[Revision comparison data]

^^^^

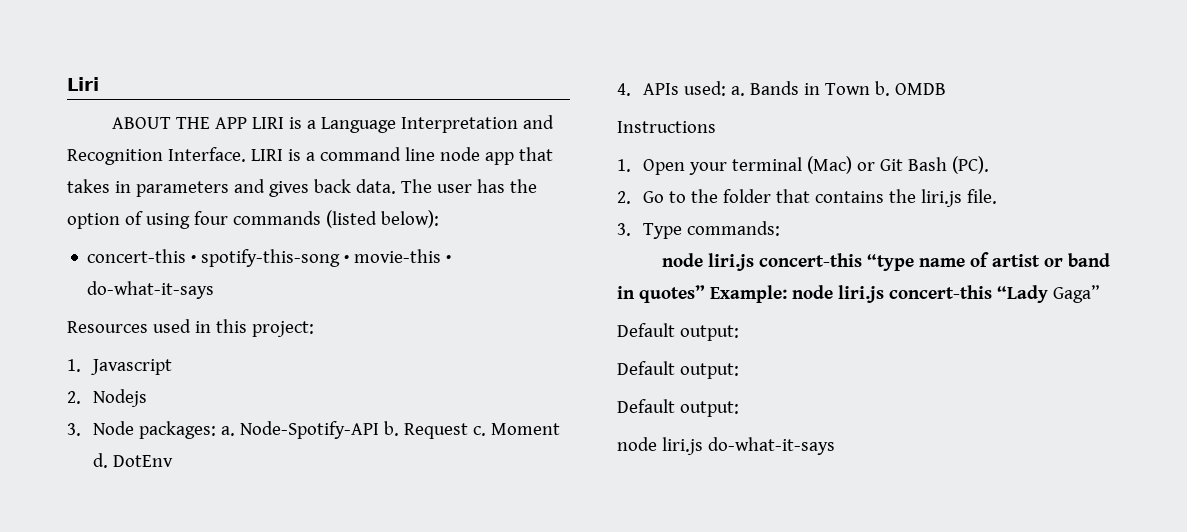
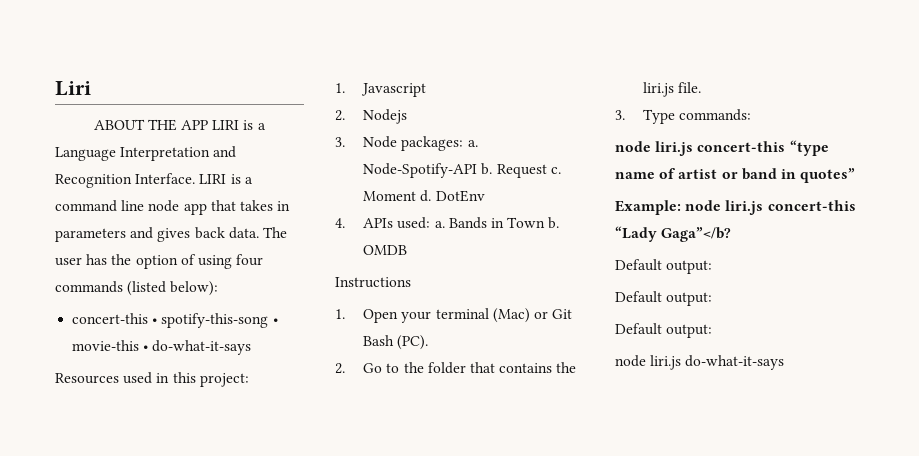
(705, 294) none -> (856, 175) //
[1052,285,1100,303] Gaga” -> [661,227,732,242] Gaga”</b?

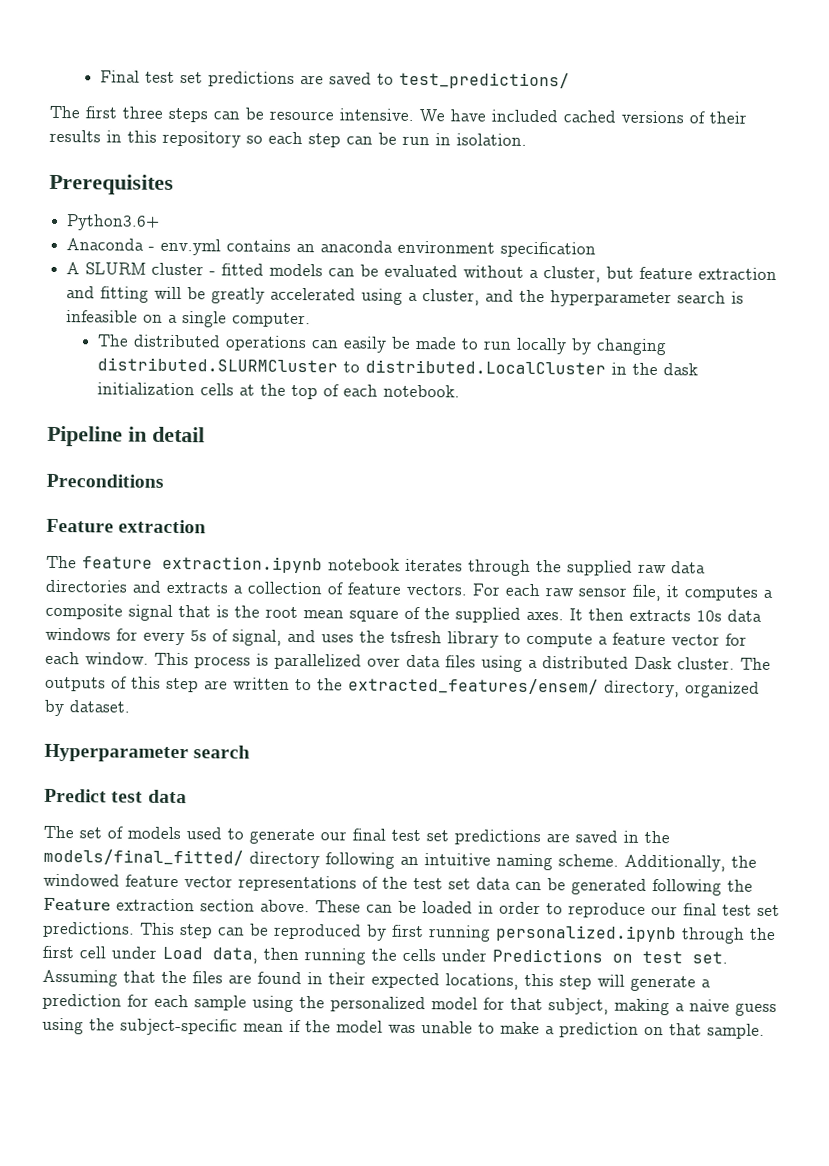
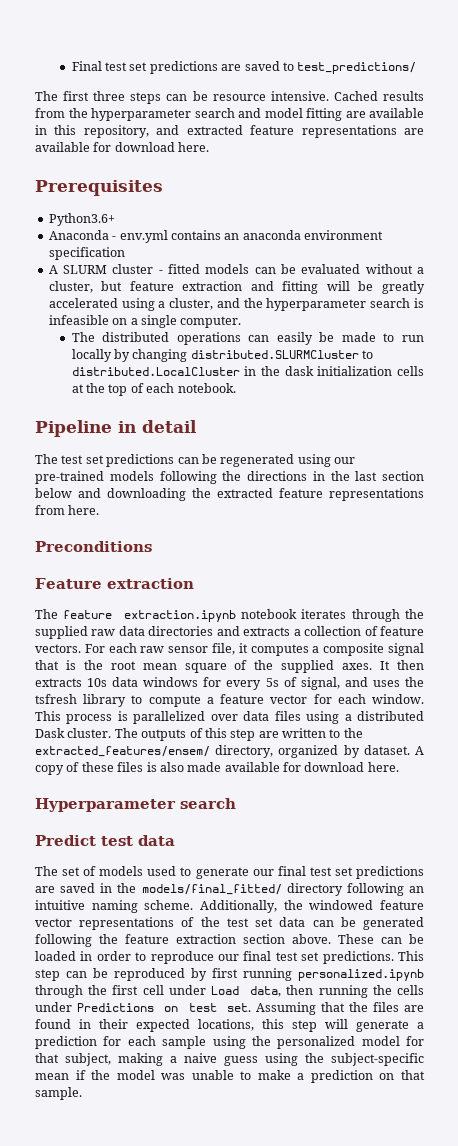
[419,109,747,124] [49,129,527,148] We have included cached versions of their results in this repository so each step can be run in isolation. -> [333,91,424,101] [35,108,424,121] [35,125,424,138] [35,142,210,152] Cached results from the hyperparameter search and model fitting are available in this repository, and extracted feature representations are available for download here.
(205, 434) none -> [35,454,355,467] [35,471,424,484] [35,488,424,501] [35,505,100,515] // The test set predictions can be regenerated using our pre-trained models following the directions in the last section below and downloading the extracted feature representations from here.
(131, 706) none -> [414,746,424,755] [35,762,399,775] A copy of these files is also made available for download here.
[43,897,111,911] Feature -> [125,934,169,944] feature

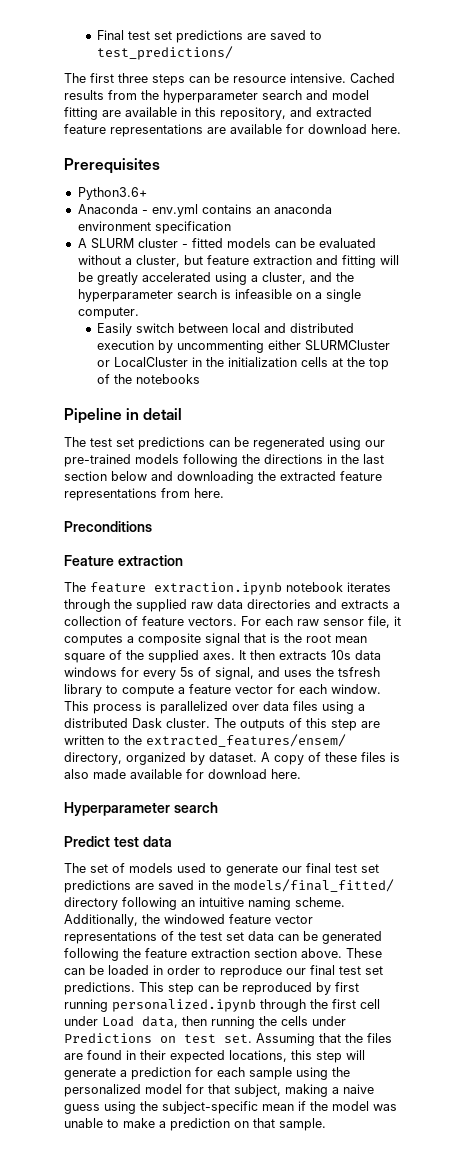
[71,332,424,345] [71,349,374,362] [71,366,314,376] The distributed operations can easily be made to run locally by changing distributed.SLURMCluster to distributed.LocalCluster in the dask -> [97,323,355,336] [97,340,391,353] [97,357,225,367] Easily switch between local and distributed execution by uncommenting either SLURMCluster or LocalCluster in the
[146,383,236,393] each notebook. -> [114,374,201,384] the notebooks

^^^^

With the pictures dropped, write out all of the entries word for word.

(705, 294) none -> (856, 175) //
[1052,285,1100,303] Gaga” -> [661,227,732,242] Gaga”</b?

[419,109,747,124] [49,129,527,148] We have included cached versions of their results in this repository so each step can be run in isolation. -> [333,91,424,101] [35,108,424,121] [35,125,424,138] [35,142,210,152] Cached results from the hyperparameter search and model fitting are available in this repository, and extracted feature representations are available for download here.
(205, 434) none -> [35,454,355,467] [35,471,424,484] [35,488,424,501] [35,505,100,515] // The test set predictions can be regenerated using our pre-trained models following the directions in the last section below and downloading the extracted feature representations from here.
(131, 706) none -> [414,746,424,755] [35,762,399,775] A copy of these files is also made available for download here.
[43,897,111,911] Feature -> [125,934,169,944] feature

[71,332,424,345] [71,349,374,362] [71,366,314,376] The distributed operations can easily be made to run locally by changing distributed.SLURMCluster to distributed.LocalCluster in the dask -> [97,323,355,336] [97,340,391,353] [97,357,225,367] Easily switch between local and distributed execution by uncommenting either SLURMCluster or LocalCluster in the
[146,383,236,393] each notebook. -> [114,374,201,384] the notebooks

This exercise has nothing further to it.